Kris holds a record up. I can’t help but smile and he knows that of course I’ve given in. I’m that easy. Only with him. Despite what everyone else might say. Kris flicks the ancient radio off and carefully places the needle onto the old black vinyl. I close my eyes as the sound of music we all love fills up the room. I feel the weight in me fragmenting. Then Kris’ fingers prodding at me. I’m stretched out on the battered sofa, he’s on the floor, and when I open my eyes he’s looking up at me and lip-synching the words to Five Years.

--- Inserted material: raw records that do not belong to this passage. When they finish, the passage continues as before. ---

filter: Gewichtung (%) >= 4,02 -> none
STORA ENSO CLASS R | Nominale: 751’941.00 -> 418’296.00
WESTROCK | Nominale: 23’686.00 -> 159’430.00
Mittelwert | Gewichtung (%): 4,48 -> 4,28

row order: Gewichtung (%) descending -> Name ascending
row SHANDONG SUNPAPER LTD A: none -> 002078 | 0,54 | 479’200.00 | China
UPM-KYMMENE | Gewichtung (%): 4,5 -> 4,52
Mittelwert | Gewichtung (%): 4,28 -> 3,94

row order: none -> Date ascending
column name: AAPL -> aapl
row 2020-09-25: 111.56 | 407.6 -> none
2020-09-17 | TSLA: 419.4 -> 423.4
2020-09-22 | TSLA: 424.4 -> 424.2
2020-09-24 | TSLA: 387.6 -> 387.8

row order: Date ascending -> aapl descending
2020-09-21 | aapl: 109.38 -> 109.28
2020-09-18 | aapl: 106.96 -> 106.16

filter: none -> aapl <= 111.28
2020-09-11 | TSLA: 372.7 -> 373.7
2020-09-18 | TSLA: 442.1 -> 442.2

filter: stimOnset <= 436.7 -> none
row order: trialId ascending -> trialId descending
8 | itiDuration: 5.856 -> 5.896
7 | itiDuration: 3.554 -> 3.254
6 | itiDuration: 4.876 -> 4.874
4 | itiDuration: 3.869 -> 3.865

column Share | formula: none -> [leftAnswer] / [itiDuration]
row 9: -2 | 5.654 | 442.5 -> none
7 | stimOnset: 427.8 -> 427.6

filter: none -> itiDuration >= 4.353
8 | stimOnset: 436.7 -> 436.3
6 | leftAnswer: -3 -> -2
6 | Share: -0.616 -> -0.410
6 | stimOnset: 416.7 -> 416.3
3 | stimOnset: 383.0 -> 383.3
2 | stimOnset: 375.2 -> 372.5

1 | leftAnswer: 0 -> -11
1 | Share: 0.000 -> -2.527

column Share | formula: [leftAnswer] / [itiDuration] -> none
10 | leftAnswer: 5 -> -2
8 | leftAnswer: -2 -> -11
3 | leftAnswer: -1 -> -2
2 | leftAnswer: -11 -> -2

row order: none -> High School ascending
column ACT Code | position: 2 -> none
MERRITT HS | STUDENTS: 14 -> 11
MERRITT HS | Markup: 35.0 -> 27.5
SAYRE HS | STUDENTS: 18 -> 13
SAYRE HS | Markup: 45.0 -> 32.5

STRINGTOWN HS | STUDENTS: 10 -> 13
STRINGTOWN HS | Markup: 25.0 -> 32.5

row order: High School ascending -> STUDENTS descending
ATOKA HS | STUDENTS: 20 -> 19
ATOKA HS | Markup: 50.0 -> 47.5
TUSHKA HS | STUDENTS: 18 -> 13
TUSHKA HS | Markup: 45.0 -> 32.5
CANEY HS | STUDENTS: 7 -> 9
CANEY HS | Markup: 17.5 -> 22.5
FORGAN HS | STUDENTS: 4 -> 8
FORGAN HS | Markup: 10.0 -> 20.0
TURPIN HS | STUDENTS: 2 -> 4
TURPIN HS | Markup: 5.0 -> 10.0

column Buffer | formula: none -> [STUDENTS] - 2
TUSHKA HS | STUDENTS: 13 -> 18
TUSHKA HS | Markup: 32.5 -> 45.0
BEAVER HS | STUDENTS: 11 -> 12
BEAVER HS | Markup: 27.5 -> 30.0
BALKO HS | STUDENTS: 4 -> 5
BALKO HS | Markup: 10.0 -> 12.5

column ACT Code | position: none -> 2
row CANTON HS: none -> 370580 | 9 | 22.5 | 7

Music that means something.
These are the best nights. Me, love-of-my-life Kris and our best friends. We’ve grown up together. Well, maybe not ‘grown up’. We still act like we’re sixteen instead of on our way to twenty, hiding out in the same basement we’ve made our own since Little Jo’s mum threw up her hands, said, ‘well, at least I know where you are,’ and let us turn it into our den. That was years ago. Posters of all the musicians we love paper the walls.
“Do you want a drink?” Big Joe asks.
He’s always looking out for us, making sure we’re alright. He does it without thinking.
“No thanks, Dad.”
Big Joe raises his eyebrows like he always does when I mess with him. Which is pretty much all the time. Kris is still miming. I lean down and kiss him on the head, ruffle his hair like he’s a dog. He smiles and calls after Big Joe.
“Hey, what about me?”
Big Joe’s already on his way back from the fridge. He’s carrying a whole heap of beers and he throws one at Kris.
“Would I ever forget you?”
I shut my eyes again and soak in the feeling of sharing this space with these people. When I leave this room, I know my life will spin back out of control. The way it always does when I’m not right here. The basement may be small but it’s the only place I’m truly happy.
Out there, everything’s a mess.
Out there, nothing’s the way it should be.
Out there, I see myself the way everyone else sees me and it makes me sick.
Down here, there are no mirrors. Not even in the bathroom. Down here, I can pretend I’m somebody else.